J. Bauer
Décidément, il y a des choses qui ne changent pas en Israël , en particulier l’art des média de minimiser les bonnes nouvelles.
Déjà en 2004, la visite officielle à Paris du Président d’Israël, Chaim Herzog, le père de l’actuel Président, était quasiment passée inaperçue par la télévision israélienne comme je le signale dans mon texte dans « 7 ans à Jérusalem ». (Citation dans le livre, page 114, 3e paragraphe.)
18 ans plus tard, la première visite officielle su Président d’Israël dans un État arabe, un évènement marquant au Proche-Orient, et aussi un évènement historique même si les « experts » détestent ce mot, est traité avec la même indifférence que celle du père. Les images à Abu-Dabi ont commencé avec un aperçu de l’incroyable différence entre les responsables politiques féminins d’Europe et Madame Herzog. Les premières s’affublent de torchons sur la tête et acceptent de se faire reléguer derrière les hommes, car elles sont des femmes et ne doivent pas choquer les dirigeants musulmans, arabes, iraniens ou turques.

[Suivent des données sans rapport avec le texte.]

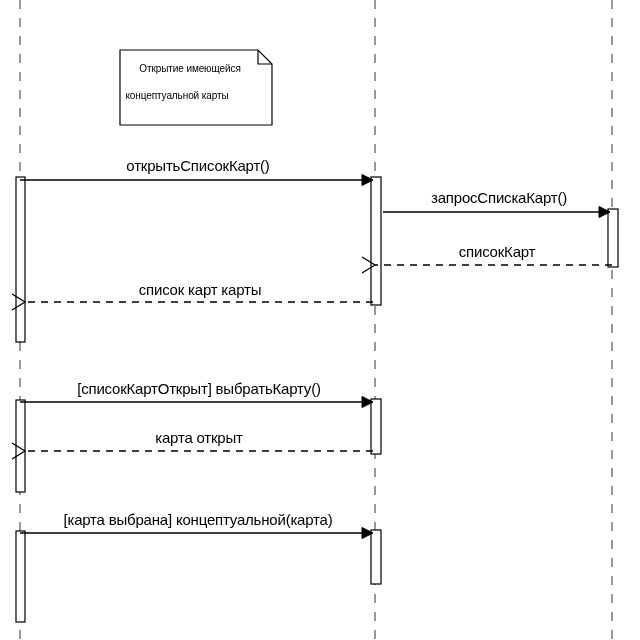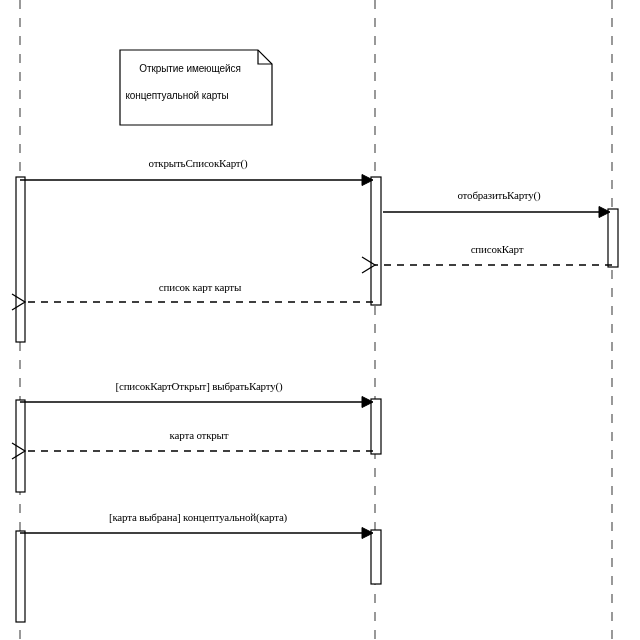--- a/index.html
+++ b/index.html
@@ -22,8 +22,8 @@
   }
   .msg-label {
     position: absolute;
-    font-family: Liberation Serif, serif;
-    font-size: 11px;
+    font-family: Liberation Sans, sans-serif;
+    font-size: 15px;
     color: #000000;
     white-space: nowrap;
     text-align: center;

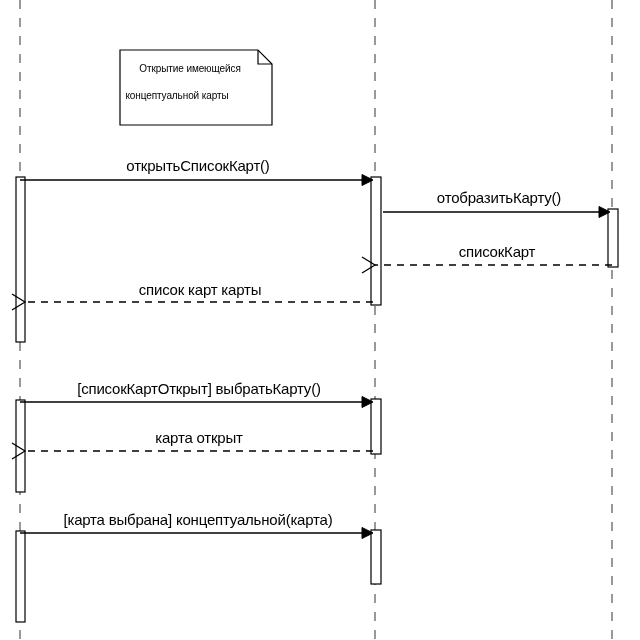--- a/index.html
+++ b/index.html
@@ -91,7 +91,7 @@
     </svg>
   <div id="labels-layer">
       <div class="msg-label" style="left: 198px; top: 157px;">открытьСписокКарт()</div>
-      <div class="msg-label" style="left: 499px; top: 189px;">отобразитьКарту()</div>
+      <div class="msg-label" style="left: 499px; top: 189px;">запросСпискаКарт()</div>
       <div class="msg-label" style="left: 497px; top: 243px;">списокКарт</div>
       <div class="msg-label" style="left: 200px; top: 281px;">список карт карты</div>
       <div class="msg-label" style="left: 199px; top: 380px;">[списокКартОткрыт] выбратьКарту()</div>

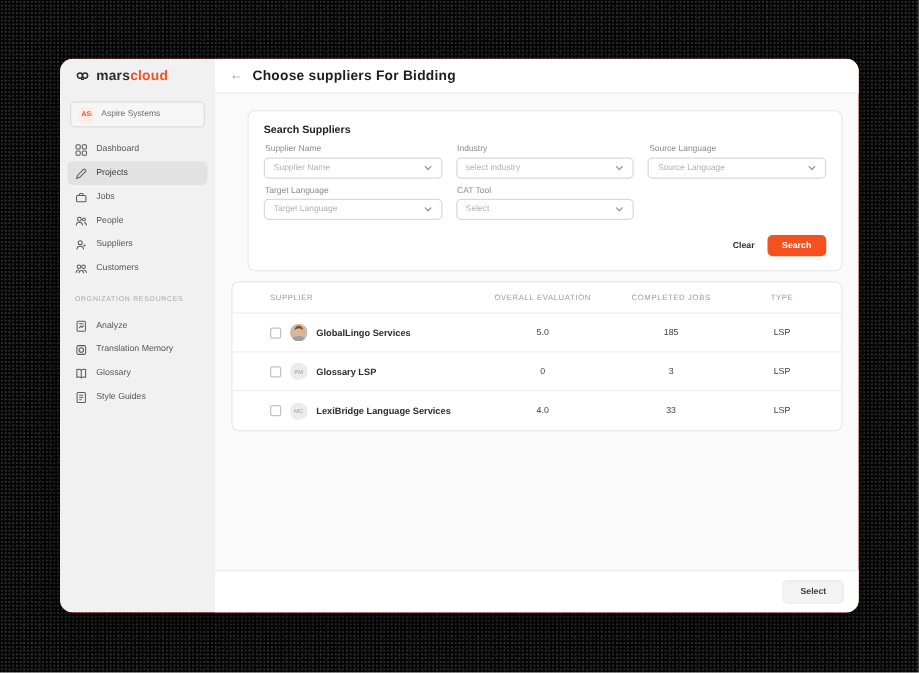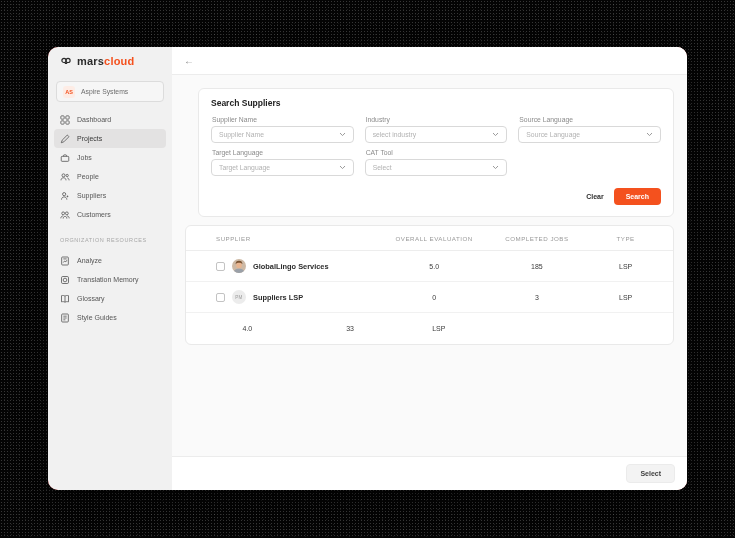--- a/index.html
+++ b/index.html
@@ -254,6 +254,7 @@
 
     <div class="page-header">
       <span class="back-arrow">←</span>
+      <span class="page-title">Choose suppliers For Bidding</span>
     </div>
 
     <div class="content">

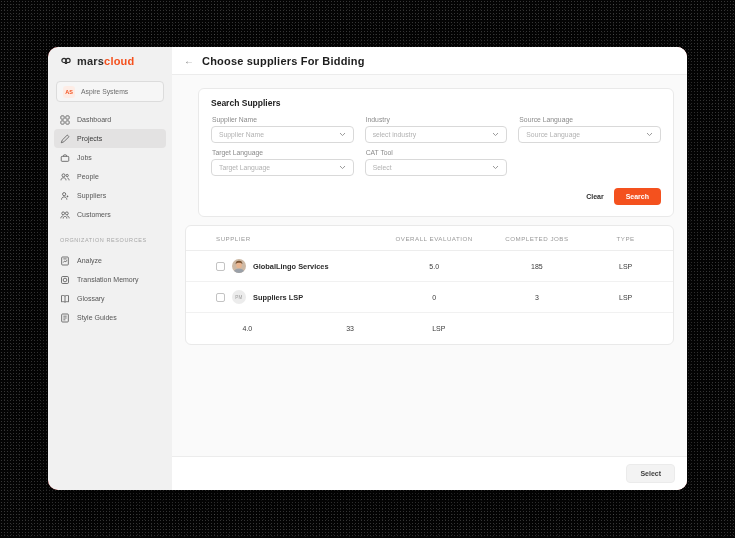--- a/index.html
+++ b/index.html
@@ -368,7 +368,7 @@
                 <span class="avatar avatar-initials">
                   <i>PM</i>
                 </span>
-                <span class="supplier-name">Suppliers LSP</span>
+                <span class="supplier-name">Glossary LSP</span>
               </div>
               <div class="t-col-eval cell">0</div>
               <div class="t-col-jobs cell">3</div>

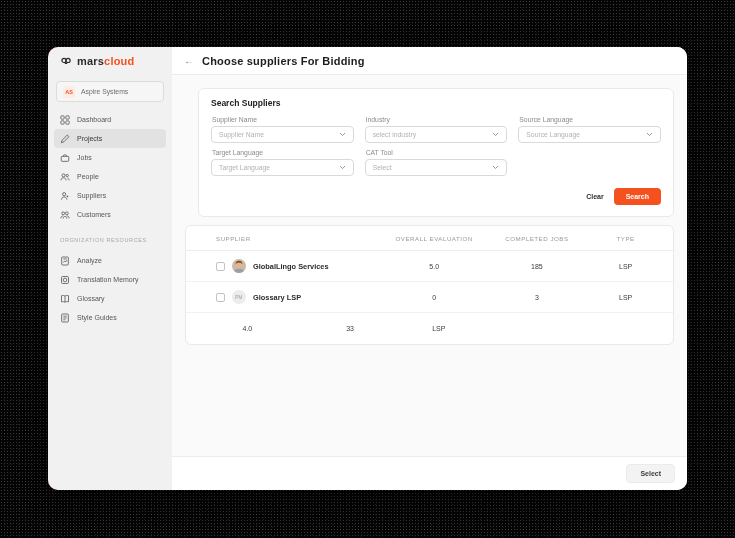--- a/index.html
+++ b/index.html
@@ -377,6 +377,14 @@
 
 
             <div class="t-row">
+              <div class="t-col-supplier">
+                <span class="checkbox"></span>
+
+                <span class="avatar avatar-initials">
+                  <i>MC</i>
+                </span>
+                <span class="supplier-name">LexiBridge Language Services</span>
+              </div>
               <div class="t-col-eval cell">4.0</div>
               <div class="t-col-jobs cell">33</div>
               <div class="t-col-type cell">LSP</div>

Madame Herzog, elle, était, soit nue-tête, soit avec in couvre-chef élégant, couvrant partiellement les cheveux, mais se présentant et étant traitée publiquement en égale.
Rien que cela aurait dû attirer l’attention des média internationaux. Ce n’était qu’un début. L’arrivée des deux leaders, émirati et israélien, devant un bâtiment monumental, tout marbre et or, plus un décor à la Walt Disney qu’une structure gouvernementale classique, la garde d’honneur présentant les armes et, surtout, l’hymne national Hatikva, avait de quoi impressionner. La télévision israélienne en a parlé après les choses « sérieuses », comme l’augmentation du coût des pâtes. Les quotidiens, sauf un. Israel Hayom, et encore de façon limitée, ont relégué cet évènement, bel et bien « historique » dans les pages intérieures.
Peut-on espérer qu’un jour, les journalistes israéliens seront capables de présenter les nouvelles, même quand elles sont bonnes.
Extrait de Sept années à Jérusalem pp. 114 (Julien Bauer, 2012, Éditions du Marais)
Lors de la visite du Président d’Israël en France, en février 2004, j’ai décidé de faire une expérience. Armé d’une feuille de papier et d’un stylo, j’ai pris note du bulletin de nouvelles de la Deuxième chaîne le 16 février. Nous parlons d’une visite officielle du Président dans une grande capitale, visite qui a occasionné un dégel des relations entre les deux pays et qui, en dehors de toute considération politique, est une source d’images pour la télévision. Peu de capitales, à la possible exception de Londres, sont capables d’organiser des cérémonies aussi impressionnantes avec la perspective des Champs Élysées, la garde républicaine, etc. La première nouvelle a porté sur les ennuis judiciaires du Premier ministre Sharon et de son fils Gilad. Que cette nouvelle passe avant la visite à Paris est un choix qui peut se justifier. Sont venues ensuite, dans l’ordre, huit informations : déclaration par l’armée israélienne que trois soldats prisonniers depuis plus de dix ans, Baumel, Feldman et Katz, étaient considérés comme morts, budget alloué à la construction de logements dans les territoires, continuation de travaux par le Waqf, le comité musulman, sur le Mont du Temple, éboulement d’une rampe au Mont, point de passage Erez entre Israël et Gaza, problème judiciaire de Naomi Blumenthal, député du Likoud, accusée d’avoir payé des nuits d’hôtel à des délégués pour obtenir leur voix aux primaires du parti, documentaire sur la prostitution, tentative d’enlèvement de la fille du propriétaire de Coca-Cola! Ce n’est qu’après plus de vingt-cinq minutes que la Deuxième chaîne a présenté, en moins d’une minute, la visite du Chef de l’État à Paris : rien n’a été dit de la chaleur de la réception, la vue des Champs Élysées a été hyper rapide… On avait l’impression que la Deuxième chaîne était gênée de présenter une nouvelle positive.